Brian Green wrote on his Psychochild blog an interesting post about how MMO games are a means to understanding Socialism. First of all, its an interesting post to just think about games in terms of political economics. Second of all, I think Brian makes a typical mistake of associating positive qualities with something he favors, known as the Halo Effect.
Games as Socialism…
I’ve run into an interesting situation with some people in FFXIV. Many times people have needed items which I have gladly been able to provide (or acquire easily), but people feel bad taking the items from me. They insist on paying for the items somehow, or they want to trade. One friend said she felt bad always asking me for stuff, even if I offer on a regular basis.
I wanted to take a look at this, and look at why it really didn’t bother me to offer these items or services to others. Why I’m a big-hearted socialist in MMOs.
Okay, I used “the scary S-word” in the title. Intentionally. 😉 Since many Americans have a terrible understanding of what socialism is, let me give a basic definition here. This delves into some economic theory, but you are smart people. Also keep in mind that there is a lot of depth to each economic system, but I’m defining the parts that are relevant to this discussion.
At the core, socialism is about social ownership. Instead of individuals owning things like factories and using them to enrich themselves, means of production and goods are owned collectively by the workers. Large-scale enterprise is seen as a collective effort, and the rewards should be distributed between people participating. In socialism, a factory that has a highly profitable year rewards everyone who works at the factory. Note that most families are usually socialist organizations; money made by family members goes to benefit the family as a whole.
This is different than capitalism which puts more of a premium on those supplying the capital than those supplying the labor. In capitalism, a factory that has a highly profitable year rewards individuals who has an ownership state or a contract that rewards bonuses based on profitability. Since capital is seen as a premium, most of the rewards to go the owners of the factories, who generally have little motivation to reward laborers who could be replaced easily enough.
I commented that he made a mistake in his conclusion.
“I think you may be confusing generosity with economics. As Bart has said, sharing or freely giving away stuff you own is not socialistic. It’s acting out of kindness and beneficence.

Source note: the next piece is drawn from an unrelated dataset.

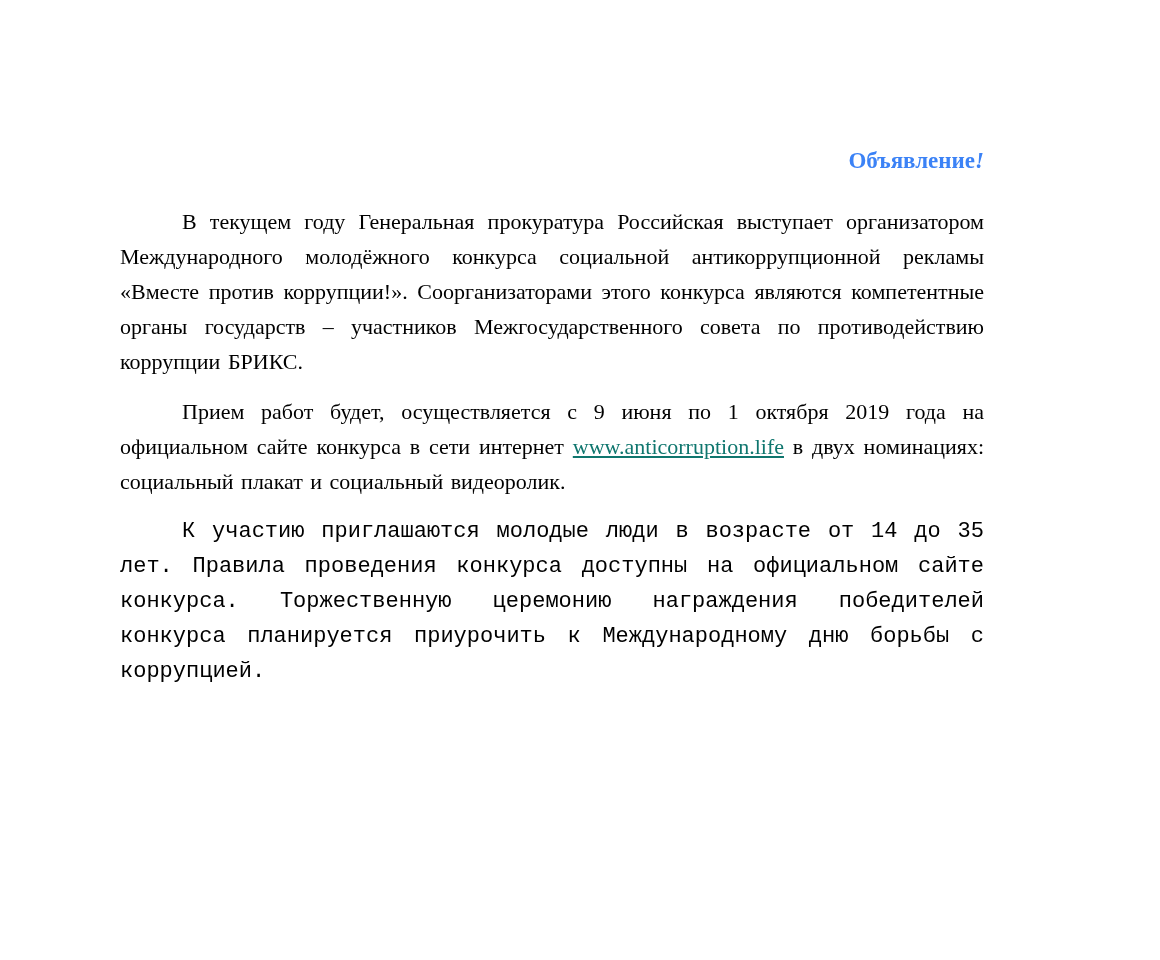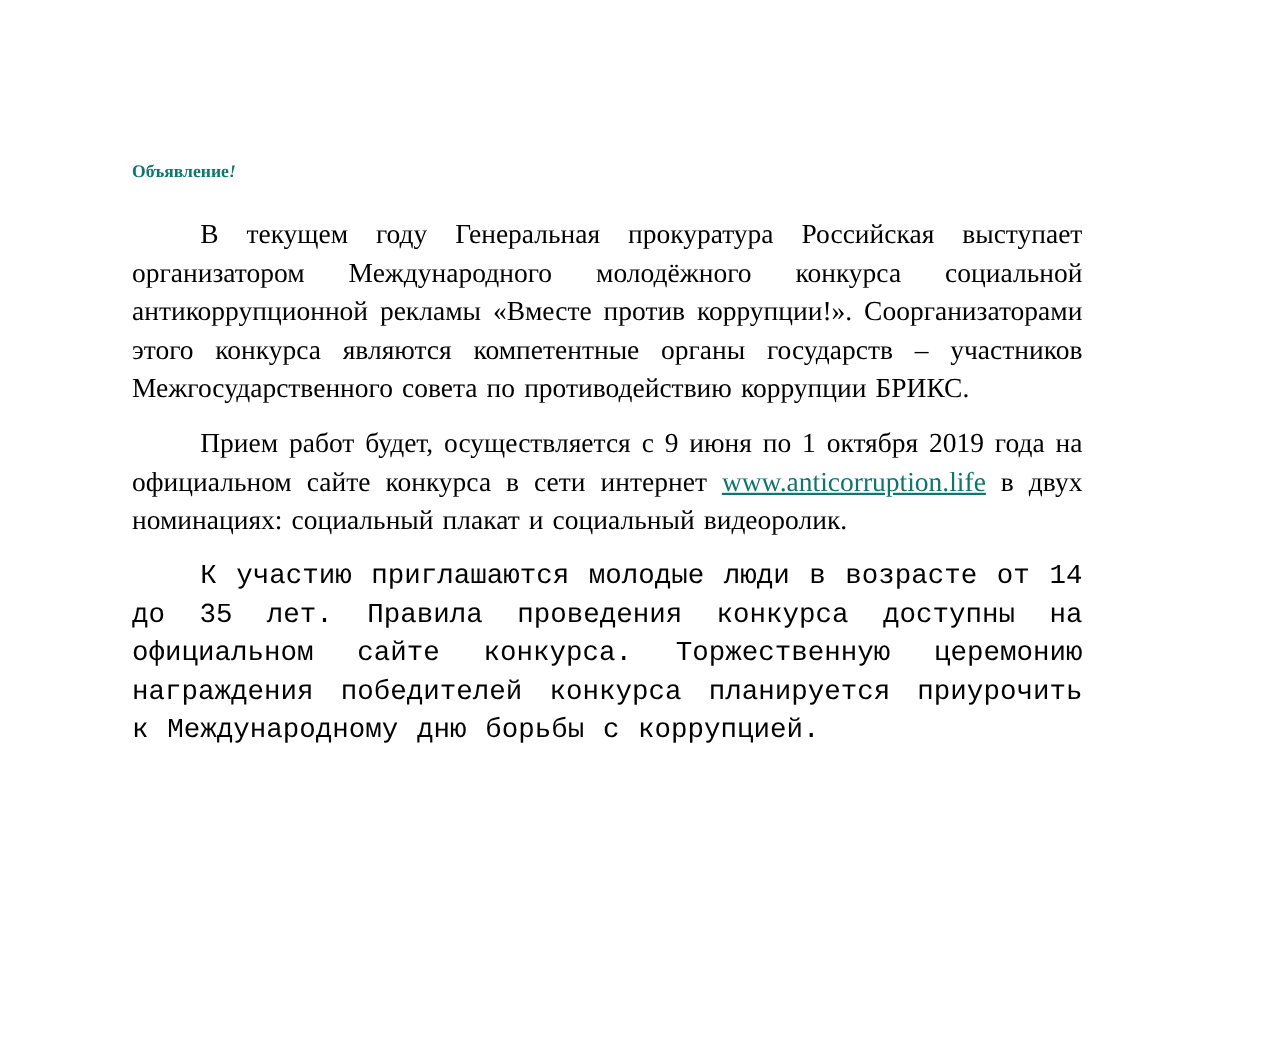"Объявление!" .doc-title { color: #0f766e -> #3b82f6; font-size: 16px -> 23px; text-align: left -> right }
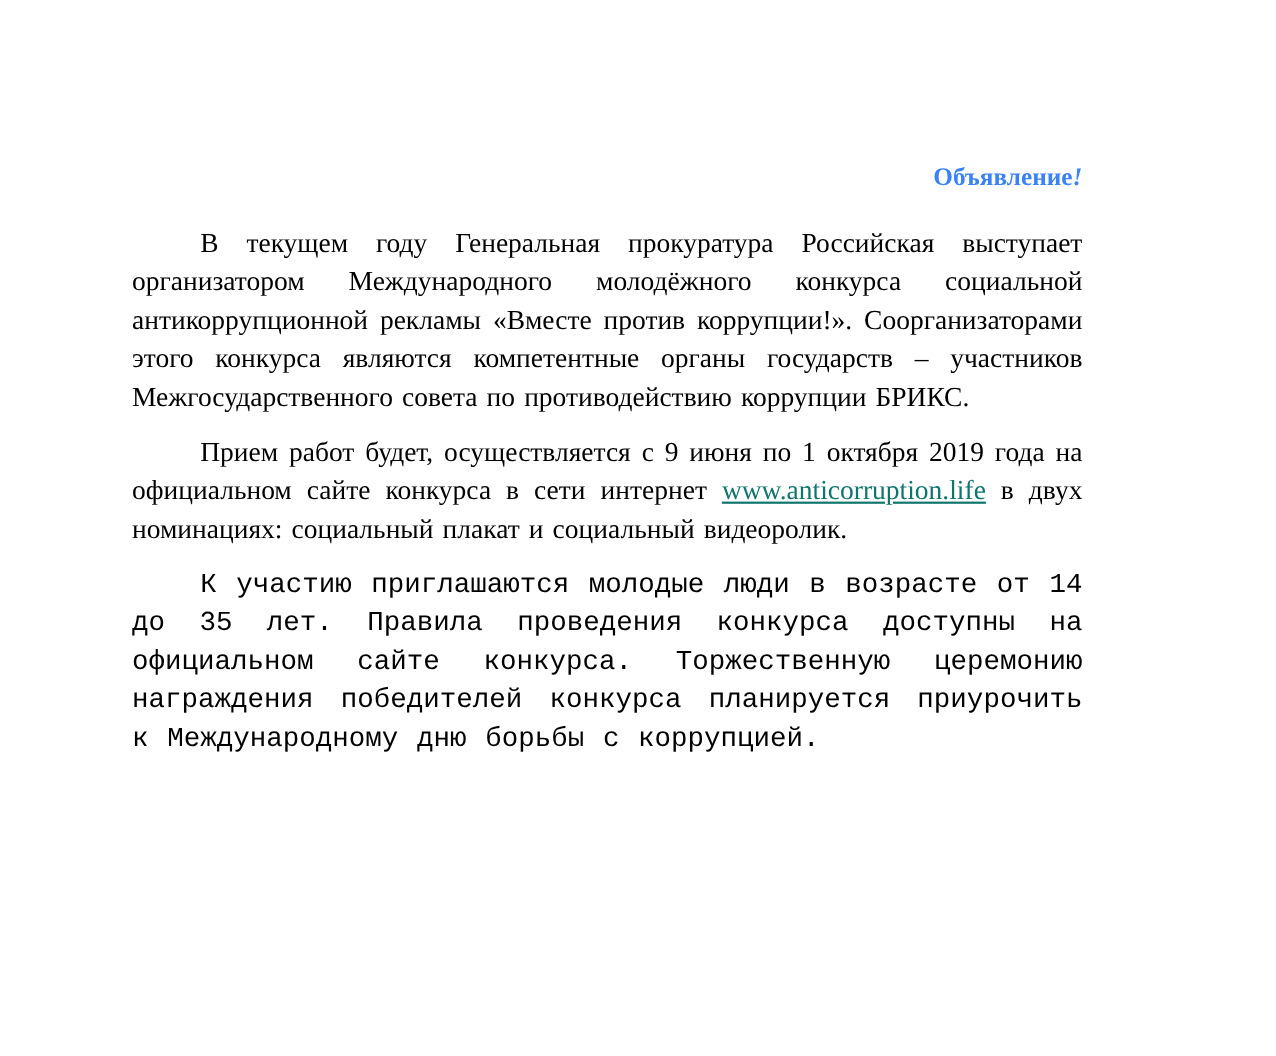"В текущем году Генеральная прокуратура" .para { font-size: 25px -> 22px }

If games you played were truly socialist, then you would not own anything. You would need to negotiate with your collective if you can borrow the +8 vorpal blade and dragon scale armour for your quest. Your socialist collective would not be impressed if you generously gave those items away, or gave away other items you acquired by virtue of the items the collective lent you. After all, if the collective helped you, it’s expected you help the collective in return.
Which is why it’s important to not overstate the competitive aspects of capitalism. Capitalism succeeds as well as it does because cooperation, agreements, and sharing are critical characteristics to if.”
One of my annoyances is how intellectuals have a hate-on for capitalism. I’m not saying that Brian falls into this category, but his mistake is exactly what I see being repeated by various thinkers I have read or met. There is a wrong assumption that capitalism means competition and oppression. The fact is all economics involve competition and oppression in addition to cooperation. What capitalism does much better than socialism is allow people to make their own decisions on how to approach their economic decisions. Because the means of production rest in private hands, the decisions are decentralized and thus dynamic. Socialism only works when economics are static by necessity (subsistence economics) or design (price controls). It is the dynamism of Capitalism that allows for people to be generous with their wealth.
On the game design aspect, it would be interesting to see a game that actually practices socialistic economics. Could you imagine a RPG where you needed to be in queue to borrow a really powerful weapon to take with you on your quest? You had to return said weapon back to the collective by so many days or you have consequences like being unable to borrow more weapons. I’m not sure it would be fun, but it would be something to try. I think that for there to be fun in such an arrangement, the player needs to see how returning the power weapon benefits others in the collective. With the right design, perhaps the socialist model with its inherent limitations could be tolerable.